• **DATA FOR THIS TASK**
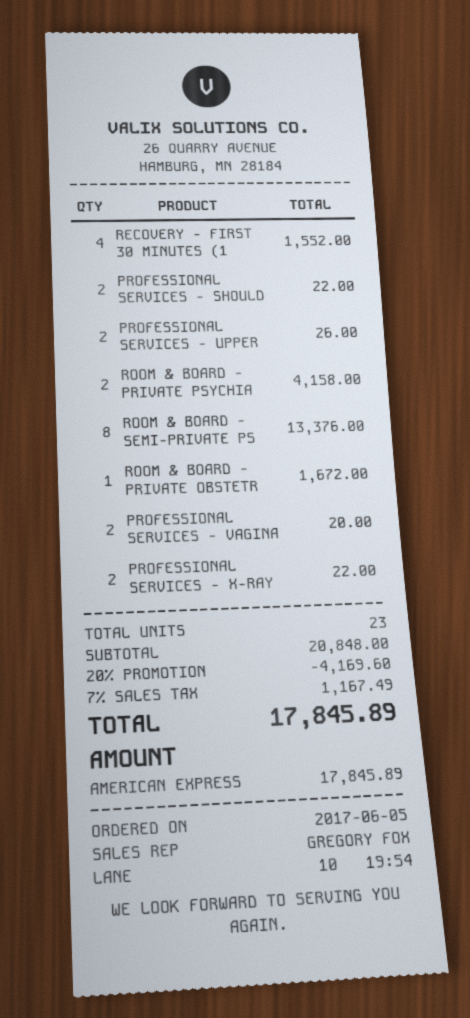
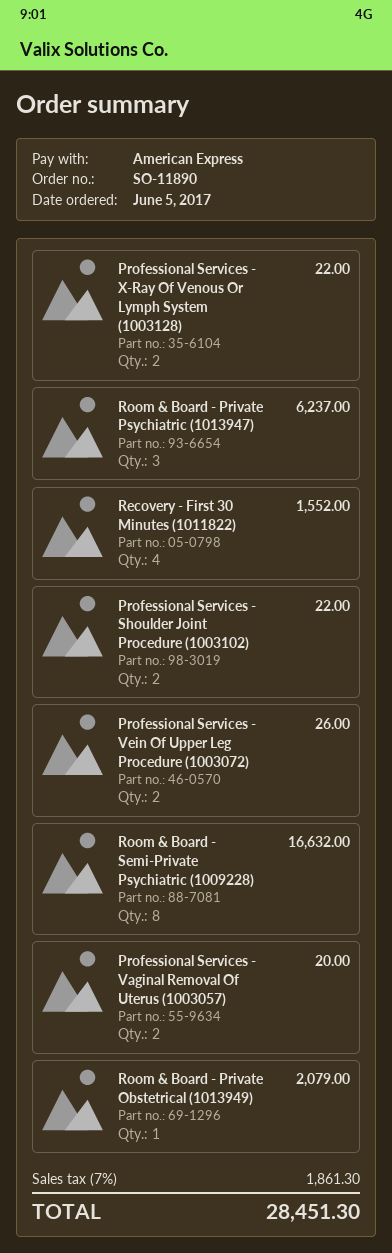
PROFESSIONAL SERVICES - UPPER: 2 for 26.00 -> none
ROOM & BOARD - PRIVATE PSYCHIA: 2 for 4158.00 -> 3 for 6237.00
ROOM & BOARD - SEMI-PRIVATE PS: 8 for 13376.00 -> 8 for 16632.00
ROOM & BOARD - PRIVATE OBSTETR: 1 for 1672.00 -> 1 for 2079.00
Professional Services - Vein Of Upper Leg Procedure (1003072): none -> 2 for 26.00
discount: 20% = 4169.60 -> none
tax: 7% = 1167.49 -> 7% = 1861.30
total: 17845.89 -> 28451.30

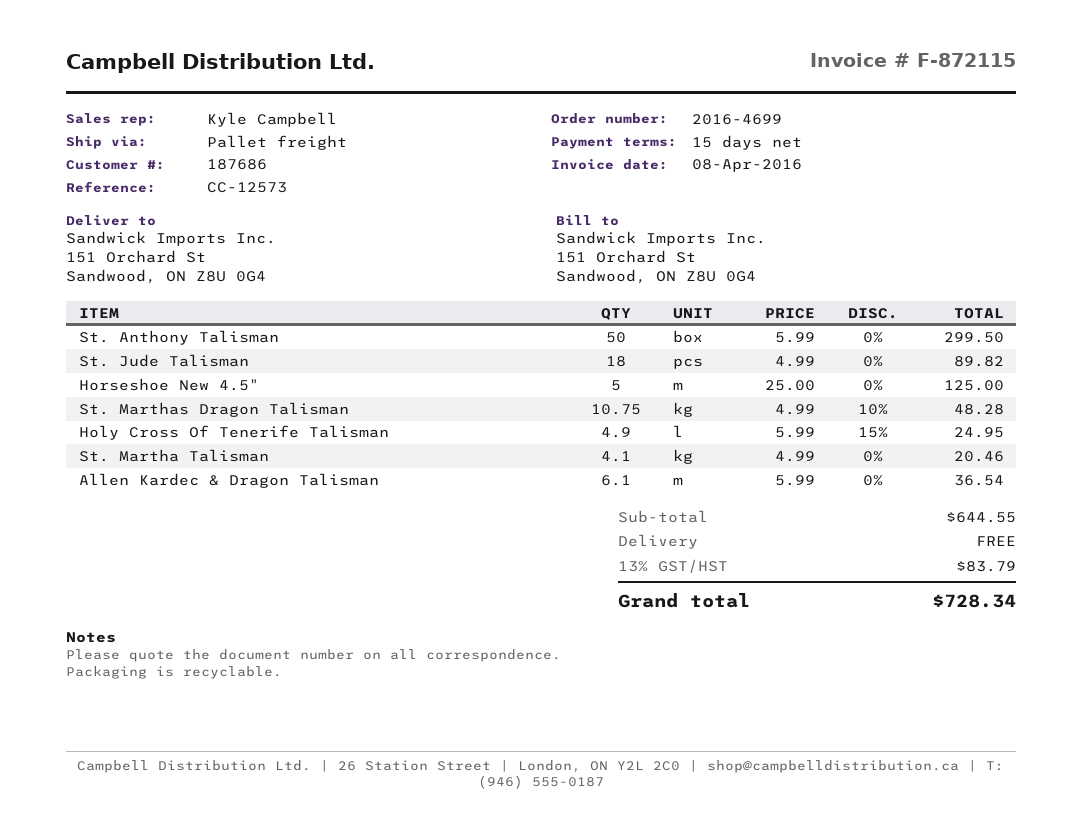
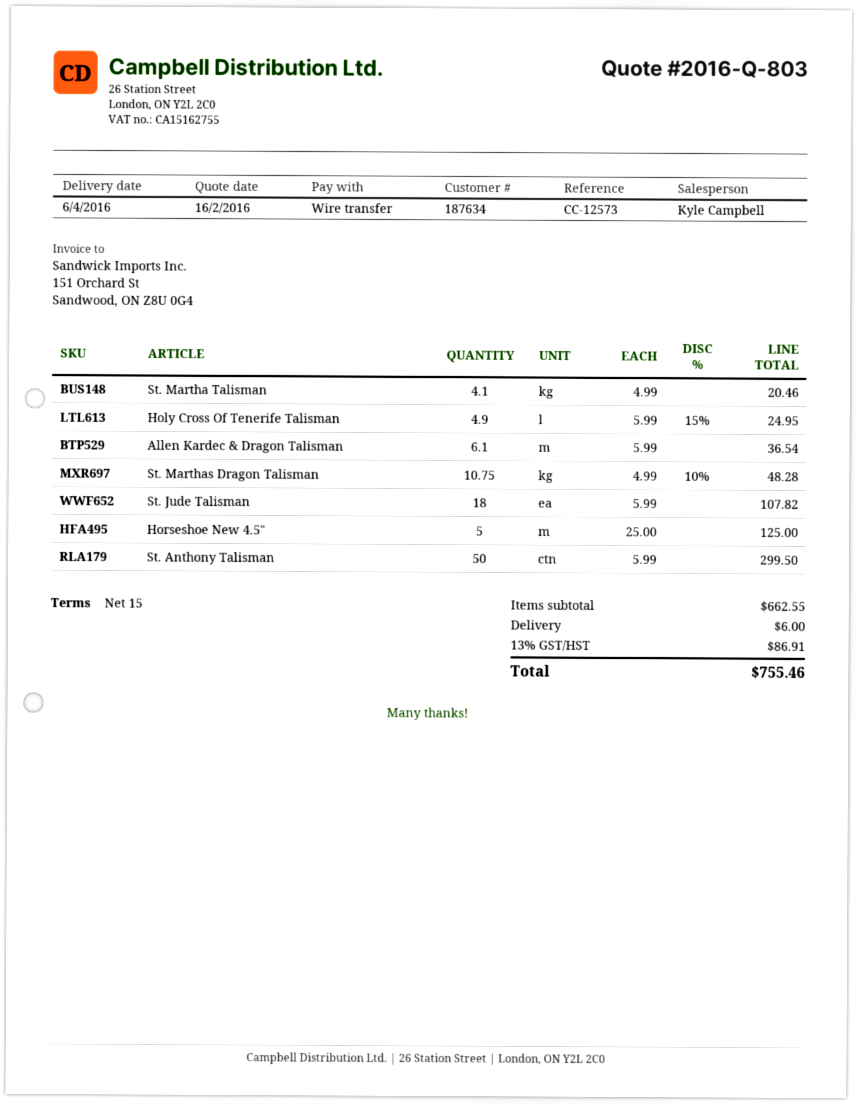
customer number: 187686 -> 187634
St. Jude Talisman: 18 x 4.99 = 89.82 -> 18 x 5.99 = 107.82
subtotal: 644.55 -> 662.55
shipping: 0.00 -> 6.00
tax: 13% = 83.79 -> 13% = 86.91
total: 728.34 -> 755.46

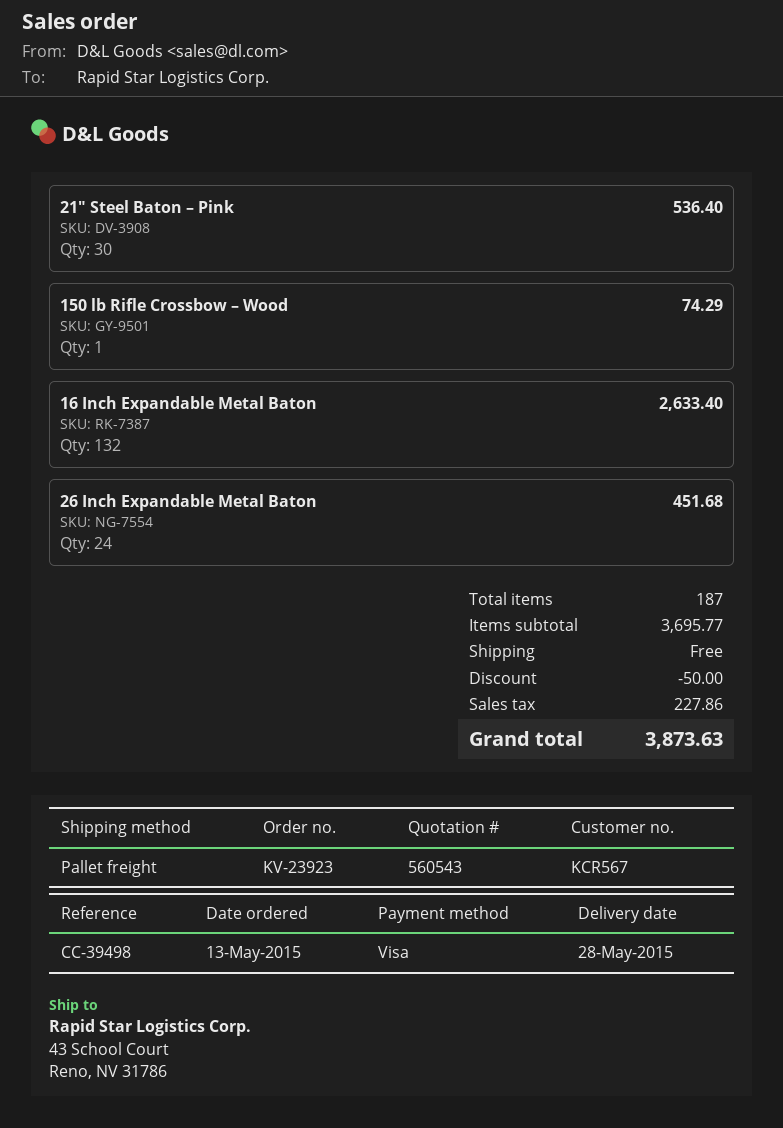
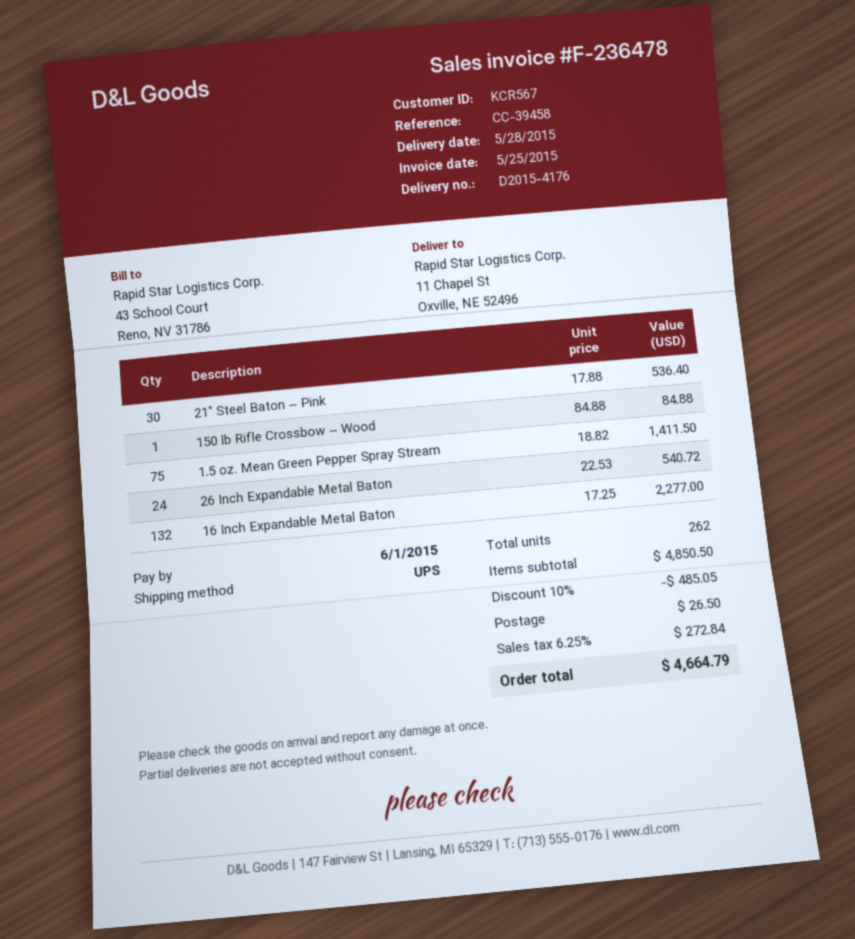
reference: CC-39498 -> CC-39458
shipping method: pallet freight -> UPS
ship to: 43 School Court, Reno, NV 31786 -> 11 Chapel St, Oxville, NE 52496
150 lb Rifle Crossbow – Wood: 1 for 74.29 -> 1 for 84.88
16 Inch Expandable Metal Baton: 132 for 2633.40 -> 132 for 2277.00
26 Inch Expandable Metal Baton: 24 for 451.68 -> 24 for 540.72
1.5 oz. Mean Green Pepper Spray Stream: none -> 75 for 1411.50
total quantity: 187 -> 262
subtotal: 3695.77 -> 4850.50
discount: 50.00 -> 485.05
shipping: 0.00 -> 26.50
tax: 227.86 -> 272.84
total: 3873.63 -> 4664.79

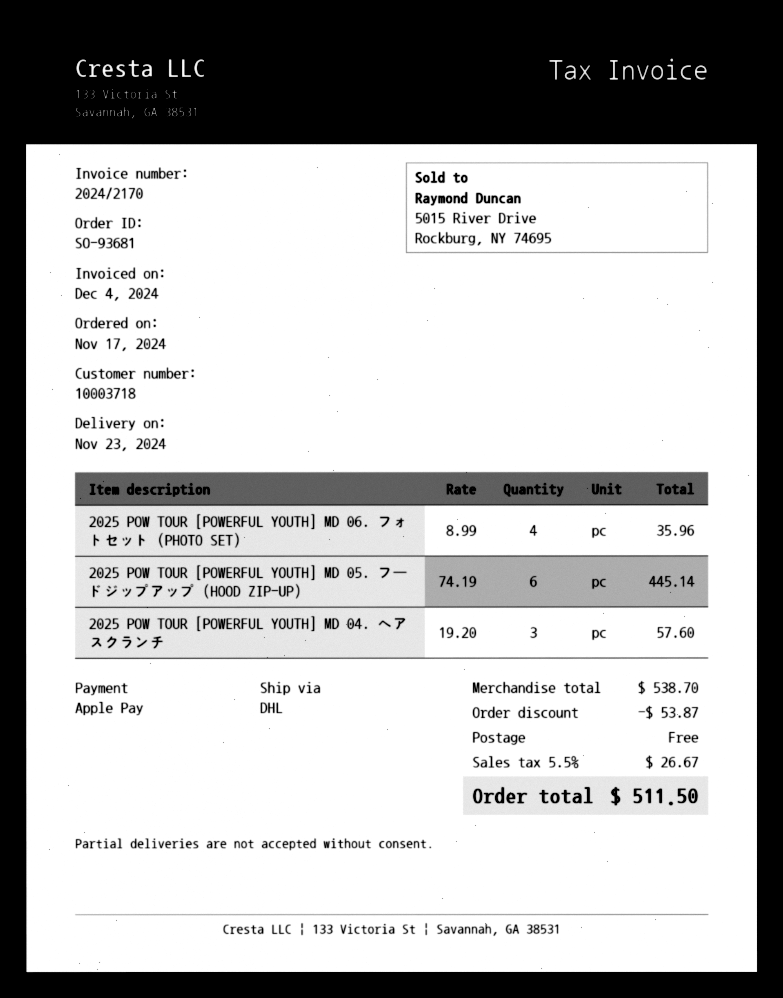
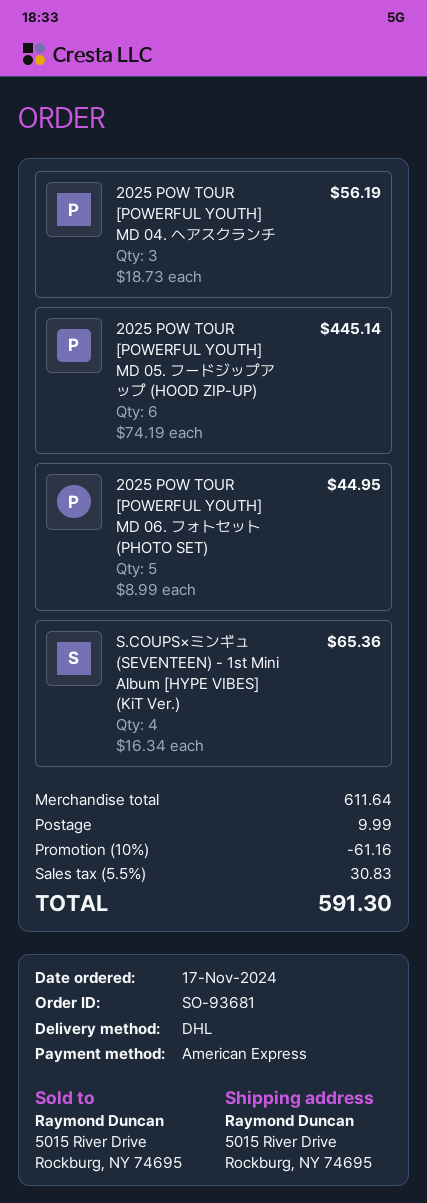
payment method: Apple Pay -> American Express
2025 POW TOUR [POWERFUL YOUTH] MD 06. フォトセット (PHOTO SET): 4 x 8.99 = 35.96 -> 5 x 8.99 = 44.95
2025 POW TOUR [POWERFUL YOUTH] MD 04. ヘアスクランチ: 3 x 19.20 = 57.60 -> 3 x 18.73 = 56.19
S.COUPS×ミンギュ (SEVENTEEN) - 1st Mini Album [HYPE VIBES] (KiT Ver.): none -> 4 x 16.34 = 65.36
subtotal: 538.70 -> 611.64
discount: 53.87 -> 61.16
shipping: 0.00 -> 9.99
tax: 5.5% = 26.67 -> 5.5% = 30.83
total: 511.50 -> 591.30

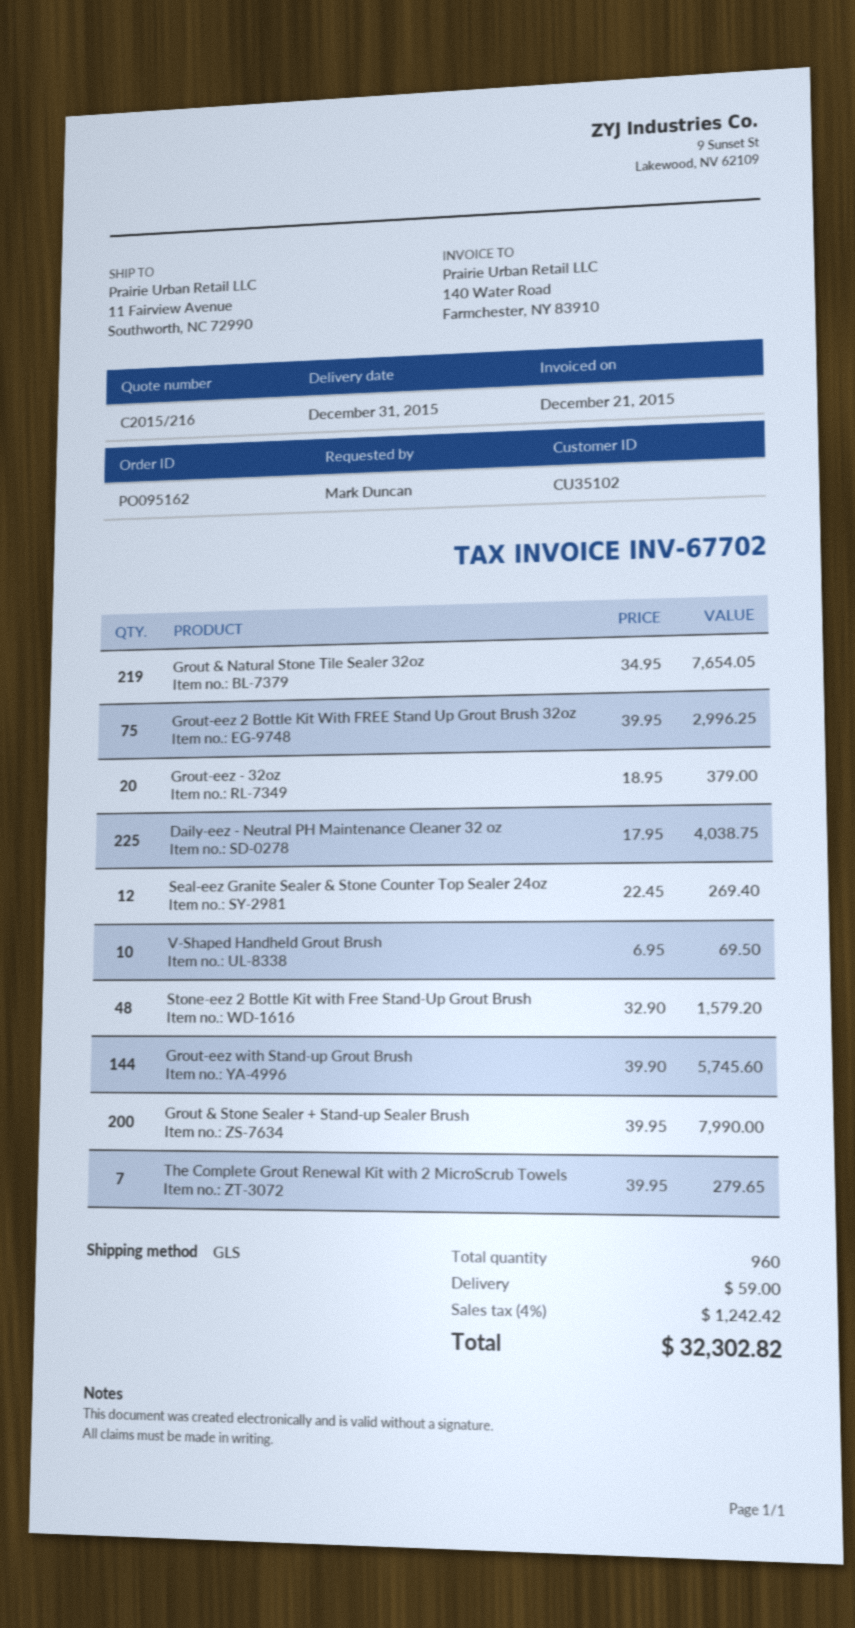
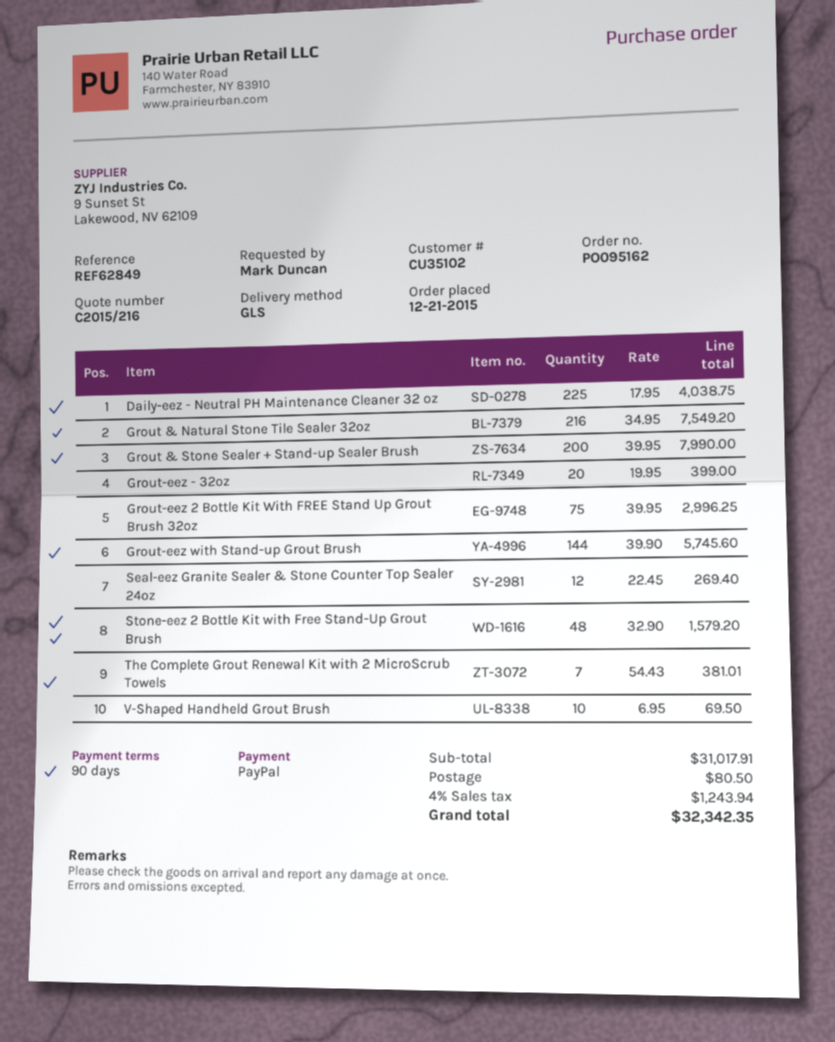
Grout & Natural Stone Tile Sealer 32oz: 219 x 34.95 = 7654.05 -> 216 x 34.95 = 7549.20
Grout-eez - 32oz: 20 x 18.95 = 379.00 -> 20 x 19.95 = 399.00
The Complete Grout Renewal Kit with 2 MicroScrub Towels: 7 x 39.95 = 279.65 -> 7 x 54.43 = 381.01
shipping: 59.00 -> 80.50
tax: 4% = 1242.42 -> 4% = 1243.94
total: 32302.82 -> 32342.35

• **EXERCISE AIM**
What is needed here is an exact transcription of every record above, with images excluded.

• **OUTPUT BELOW**
PROFESSIONAL SERVICES - UPPER: 2 for 26.00 -> none
ROOM & BOARD - PRIVATE PSYCHIA: 2 for 4158.00 -> 3 for 6237.00
ROOM & BOARD - SEMI-PRIVATE PS: 8 for 13376.00 -> 8 for 16632.00
ROOM & BOARD - PRIVATE OBSTETR: 1 for 1672.00 -> 1 for 2079.00
Professional Services - Vein Of Upper Leg Procedure (1003072): none -> 2 for 26.00
discount: 20% = 4169.60 -> none
tax: 7% = 1167.49 -> 7% = 1861.30
total: 17845.89 -> 28451.30

customer number: 187686 -> 187634
St. Jude Talisman: 18 x 4.99 = 89.82 -> 18 x 5.99 = 107.82
subtotal: 644.55 -> 662.55
shipping: 0.00 -> 6.00
tax: 13% = 83.79 -> 13% = 86.91
total: 728.34 -> 755.46

reference: CC-39498 -> CC-39458
shipping method: pallet freight -> UPS
ship to: 43 School Court, Reno, NV 31786 -> 11 Chapel St, Oxville, NE 52496
150 lb Rifle Crossbow – Wood: 1 for 74.29 -> 1 for 84.88
16 Inch Expandable Metal Baton: 132 for 2633.40 -> 132 for 2277.00
26 Inch Expandable Metal Baton: 24 for 451.68 -> 24 for 540.72
1.5 oz. Mean Green Pepper Spray Stream: none -> 75 for 1411.50
total quantity: 187 -> 262
subtotal: 3695.77 -> 4850.50
discount: 50.00 -> 485.05
shipping: 0.00 -> 26.50
tax: 227.86 -> 272.84
total: 3873.63 -> 4664.79

payment method: Apple Pay -> American Express
2025 POW TOUR [POWERFUL YOUTH] MD 06. フォトセット (PHOTO SET): 4 x 8.99 = 35.96 -> 5 x 8.99 = 44.95
2025 POW TOUR [POWERFUL YOUTH] MD 04. ヘアスクランチ: 3 x 19.20 = 57.60 -> 3 x 18.73 = 56.19
S.COUPS×ミンギュ (SEVENTEEN) - 1st Mini Album [HYPE VIBES] (KiT Ver.): none -> 4 x 16.34 = 65.36
subtotal: 538.70 -> 611.64
discount: 53.87 -> 61.16
shipping: 0.00 -> 9.99
tax: 5.5% = 26.67 -> 5.5% = 30.83
total: 511.50 -> 591.30

Grout & Natural Stone Tile Sealer 32oz: 219 x 34.95 = 7654.05 -> 216 x 34.95 = 7549.20
Grout-eez - 32oz: 20 x 18.95 = 379.00 -> 20 x 19.95 = 399.00
The Complete Grout Renewal Kit with 2 MicroScrub Towels: 7 x 39.95 = 279.65 -> 7 x 54.43 = 381.01
shipping: 59.00 -> 80.50
tax: 4% = 1242.42 -> 4% = 1243.94
total: 32302.82 -> 32342.35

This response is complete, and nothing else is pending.